À Mayotte, 3 101 enfants ont subi le traumatisme contre 1221 en 2018
Dans les CRA de l’Hexagone, 136 familles ont été enfermées, accompagnées de 279 enfants, ce qui représente une hausse de 34 % par rapport à 2018 (208 enfants).
Ces pratiques constituent non seulement une atteinte au respect de la vie familiale, mais aussi un traitement inhumain et dégradant selon les critères de la CEDH, ayant conduit à six condamnations de la France.
Les effets dramatiques de cet enfermement sont ignorés par les préfectures, malgré les recommandations du défenseur des Droits.
Action des associations en 2018 et 2019
une mobilisation sans précédent de citoyens, d’associations et de parlementaires pour demander au gouvernement de mettre un terme à ces atteintes disproportionnées aux droits fondamentaux de ces enfants et de leurs parents (une pétition a recueilli 170000 signatures).
le gouvernement avait décidé de confier à un groupe parlementaire de la majorité le soin de déposer une proposition de loi sur ce sujet, celle-ci n’a toujours pas abouti
Les mineurs non accompagnés
En 2019, 264 personnes ont déclaré à nos associations qu’elles étaient mineures mais que l’administration les considérait comme majeures.
À elle seule, la préfecture du Pas-de-Calais est à l’origine de 25 % de ces enfermements de mineurs.
Un grand nombre d’entre eux a affirmé que la date de naissance leur conférant la majorité leur avait été attribuée arbitrairement par les services de police ou par l’interprète
La façon dont l’âge de ces personnes est déterminé en amont ou pendant la rétention ne permet pas de les protéger, leur majorité étant notamment établie par l’administration sur la base de tests osseux dont la fiabilité est contestée
Certains d’entre eux ont été placés dans les zones d’attente des aéroports et dans d’autres locaux de rétention administrative, parfois avec des adultes.
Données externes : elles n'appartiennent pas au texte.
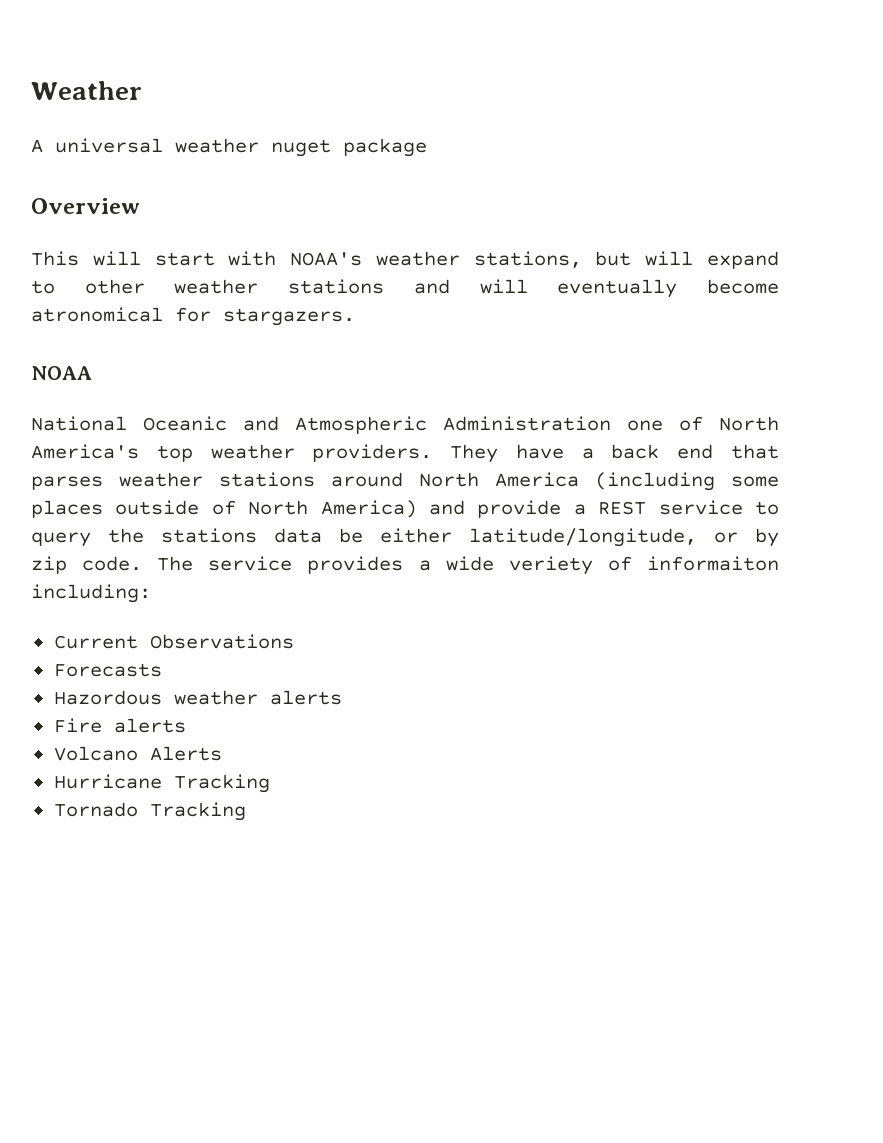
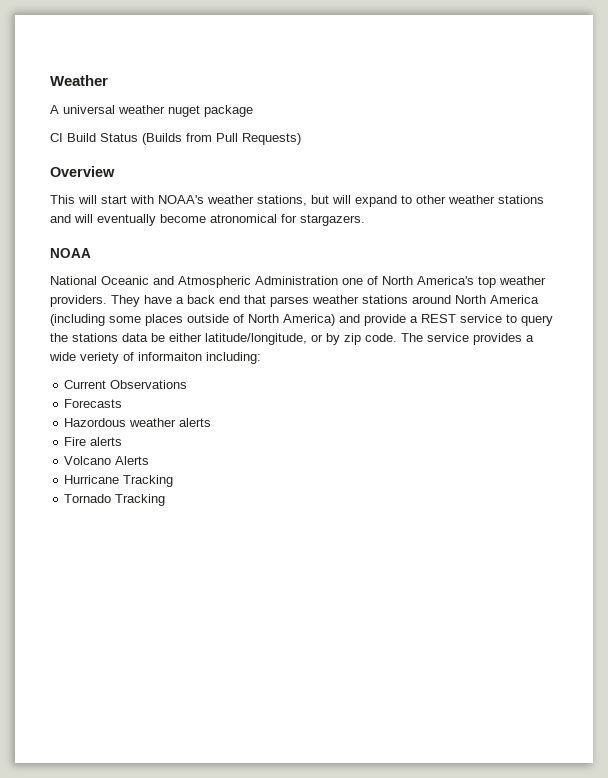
+ CI Build Status (Builds from Pull Requests)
Certains de ces enfants ont été renvoyés dans leur pays d’origine avant même d’avoir parlé à un administrateur ad hoc.
. Comme en 2018, 60 % de ces jeunes ont été libérés par des juges, ce qui démontre le caractère abusif des pratiques administratives.
Si on se réfère aux articles de la CIDE :
Article 1er :
« Au sens de la présente Convention, un enfant s’entend de tout être
humain âgé de moins de dix-huit ans... »
Article 37 :
« Les Etats parties veillent à ce que :
Nul enfant ne soit soumis à la torture (...).
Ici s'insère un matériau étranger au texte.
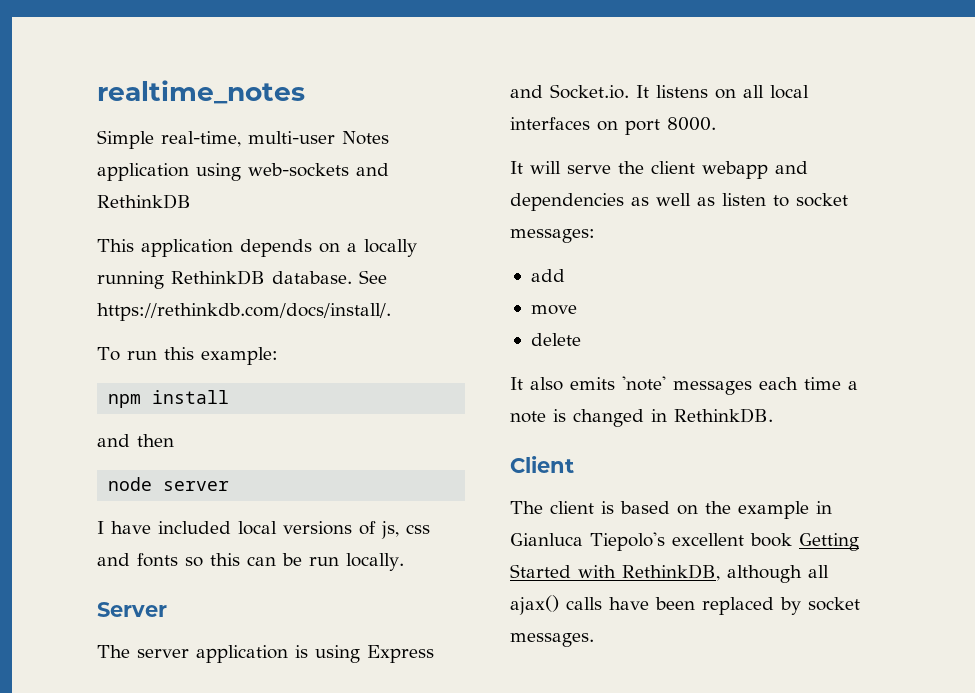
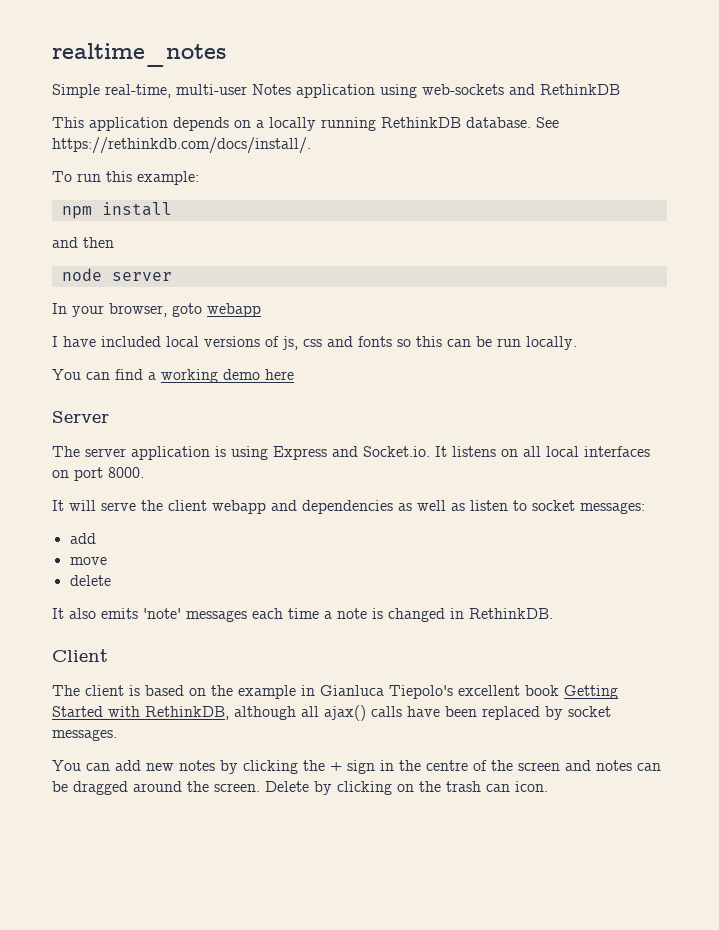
+ In your browser, goto webapp
+ You can find a working demo here
+ You can add new notes by clicking the + sign in the centre of the screen and notes can be dragged around the screen. Delete by clicking on the trash can icon.

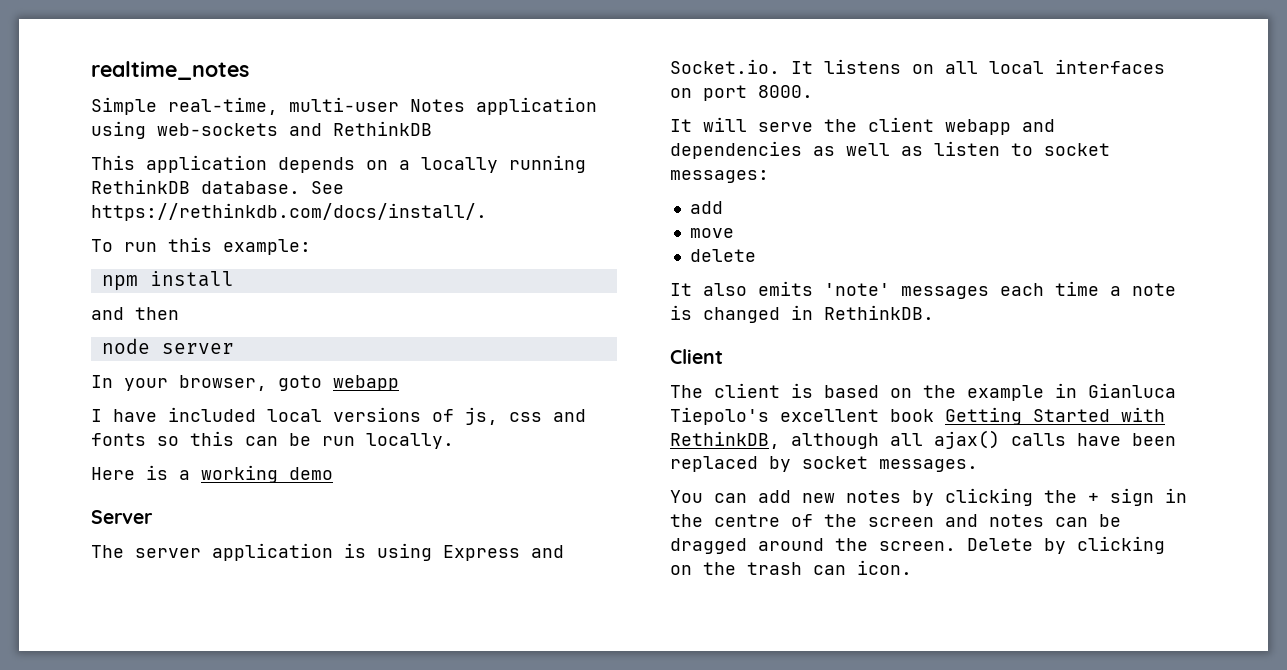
- You can find a working demo here
+ Here is a working demo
Nul enfant ne soit privé de liberté... »
Pour cela la LDH demande :
D’interdire toute privation de liberté pour les mineurs ;
D’adopter les mesures nécessaires pour éviter le placement d’enfants en rétention dans les zones d’attente et de respecter obligations de non-refoulement.
L’Aide sociale à l’enfance : une prise en charge à minima 2
Aujourd’hui en France, la protection de l’enfance se caractérise par un délitement des moyens et des situations de plus en plus dégradées :
Allongement des listes d’attente pour des prises en charge qui ont été décidées par des juges,
Manque de structures d’accueil pour les situations à risques
Manque de reconnaissance des services de prévention qui sont en voie de disparition
De manière générale, un manque de moyens pour protéger les enfants.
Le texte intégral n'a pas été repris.